Curr Pain Headache Rep. 2009 Oct;13(5):376-8. doi: 10.1007/s11916-009-0061-6.
Myofascial pain and fibromyalgia share a number of common features: the patient is uncomfortable; abnormalities can be detected on physical examination; and there is a lack of an objective means to either quantify or visualize their core features. This has undoubtedly contributed to a slowed acceptance of their importance by the medical community. Fortunately, the situation is beginning to change. Although progress may be somewhat slower in fibromyalgia, in which attention appears to focus on pain sensitivity and functional brain imaging, a number of approaches now seem promising in their ability to quantify the physical and biochemical characteristics of the taut bands and trigger points of myofascial pain.

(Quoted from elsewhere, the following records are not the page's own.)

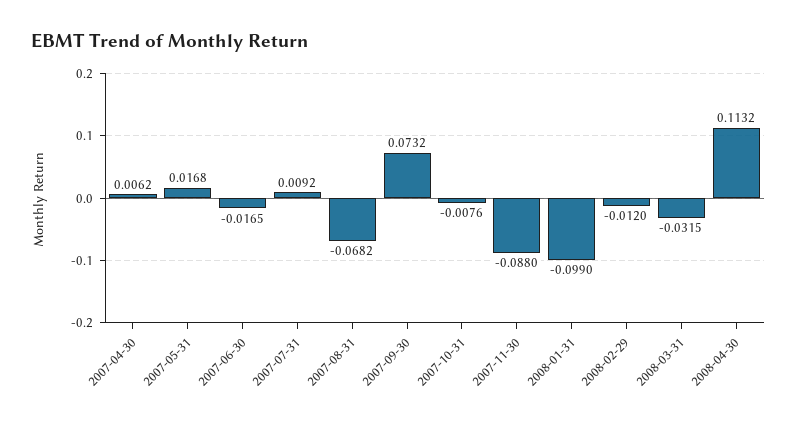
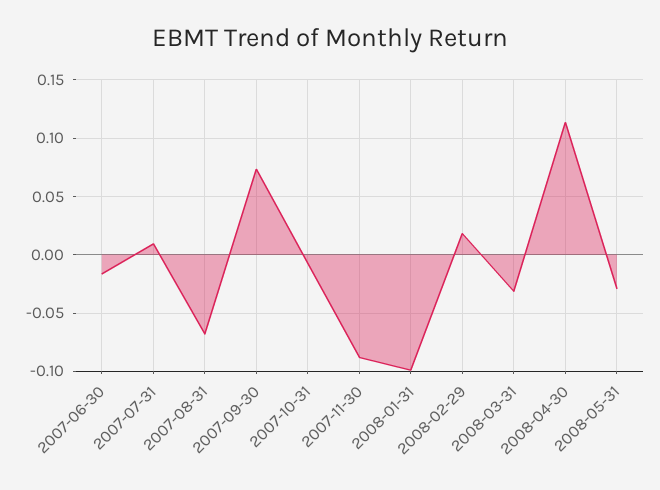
2007-04-30: 0.0062 -> none
2007-05-31: 0.0168 -> none
2008-02-29: -0.012 -> 0.02
2008-05-31: none -> -0.03

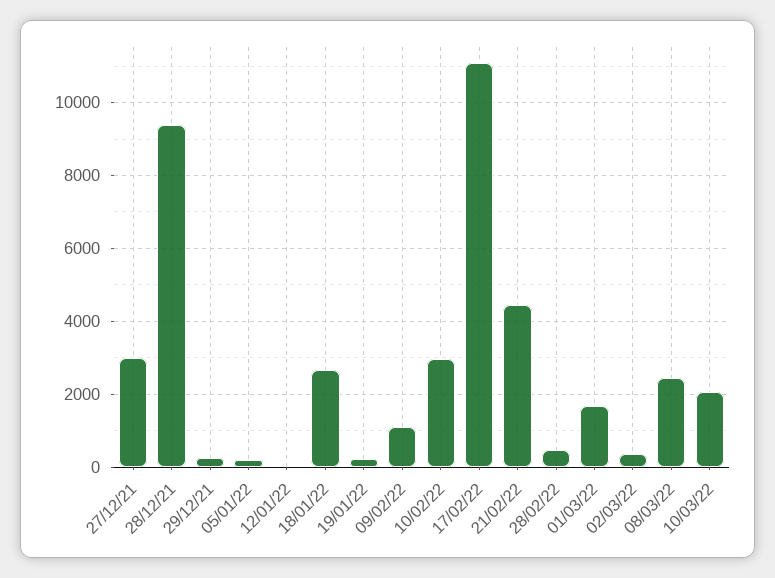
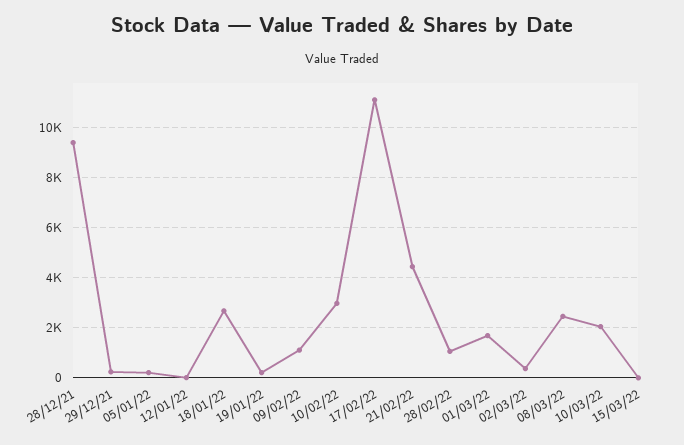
27/12/21: 3000 -> none
28/02/22: 400 -> 1000
15/03/22: none -> 0

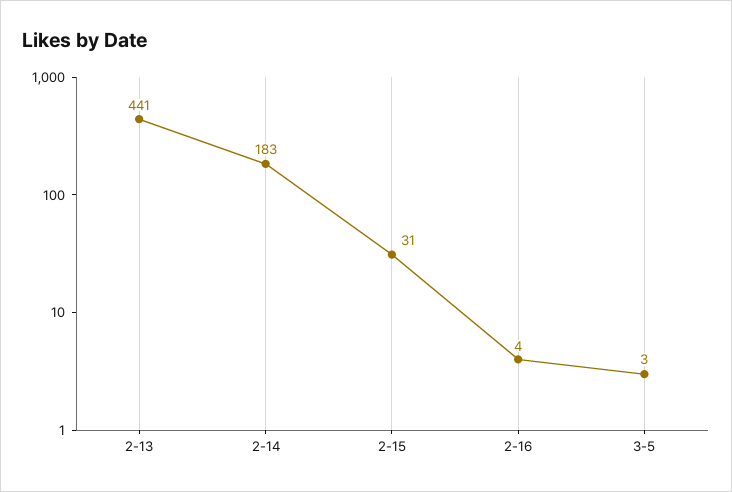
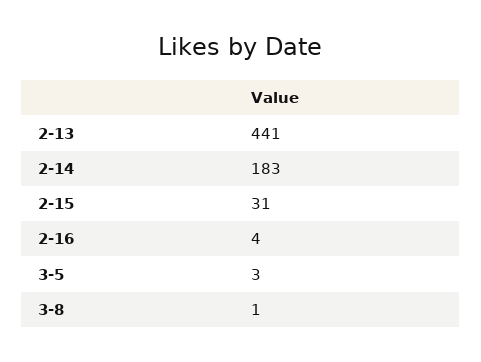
3-8: none -> 1

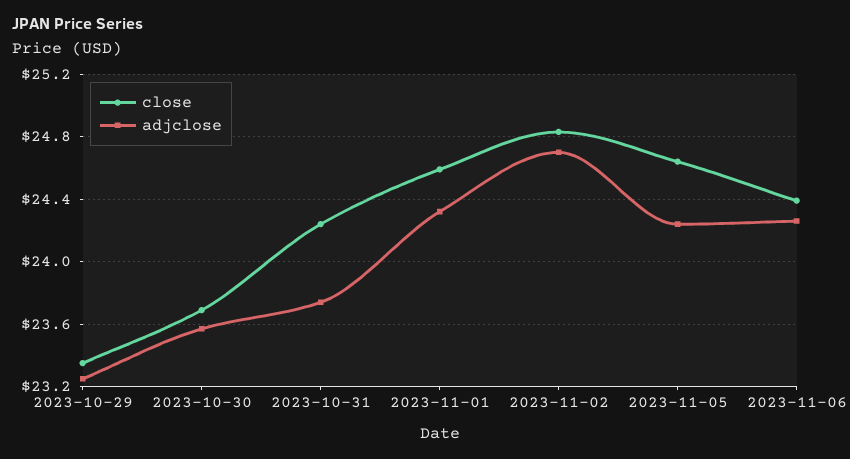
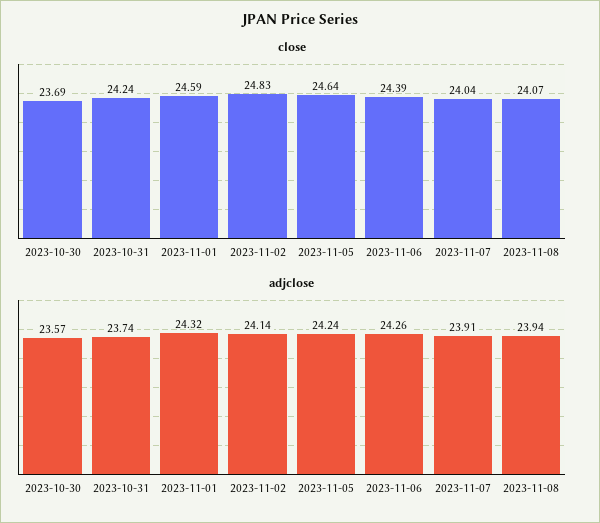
close, 2023-10-29: 23.35 -> none
adjclose, 2023-10-29: 23.25 -> none
adjclose, 2023-11-02: 24.7 -> 24.14
close, 2023-11-07: none -> 24.04
close, 2023-11-08: none -> 24.07
adjclose, 2023-11-07: none -> 23.91
adjclose, 2023-11-08: none -> 23.94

This review focuses on myofascial pain with an emphasis on the growing capability of MRI, microanalytic techniques, and ultrasonography to assess, quantitate, and even visualize the characteristics of these stigmatic lesions.
患者感到不适;体格检查可发现异常;缺乏量化或可视化其核心特征的客观手段。这无疑导致医学界对它们的重要性的接受速度放缓。幸运的是,这种情况正在开始改变。尽管在纤维肌痛中进展可能较为缓慢,因为注意力似乎集中在疼痛敏感性和功能性脑成像上,但现在有一些方法似乎很有希望能够量化肌筋膜疼痛的紧张带和触发点的物理和生化特征。本综述重点介绍肌筋膜疼痛,强调 MRI、微观分析技术和超声检查评估、量化甚至可视化这些有问题的病变特征的能力。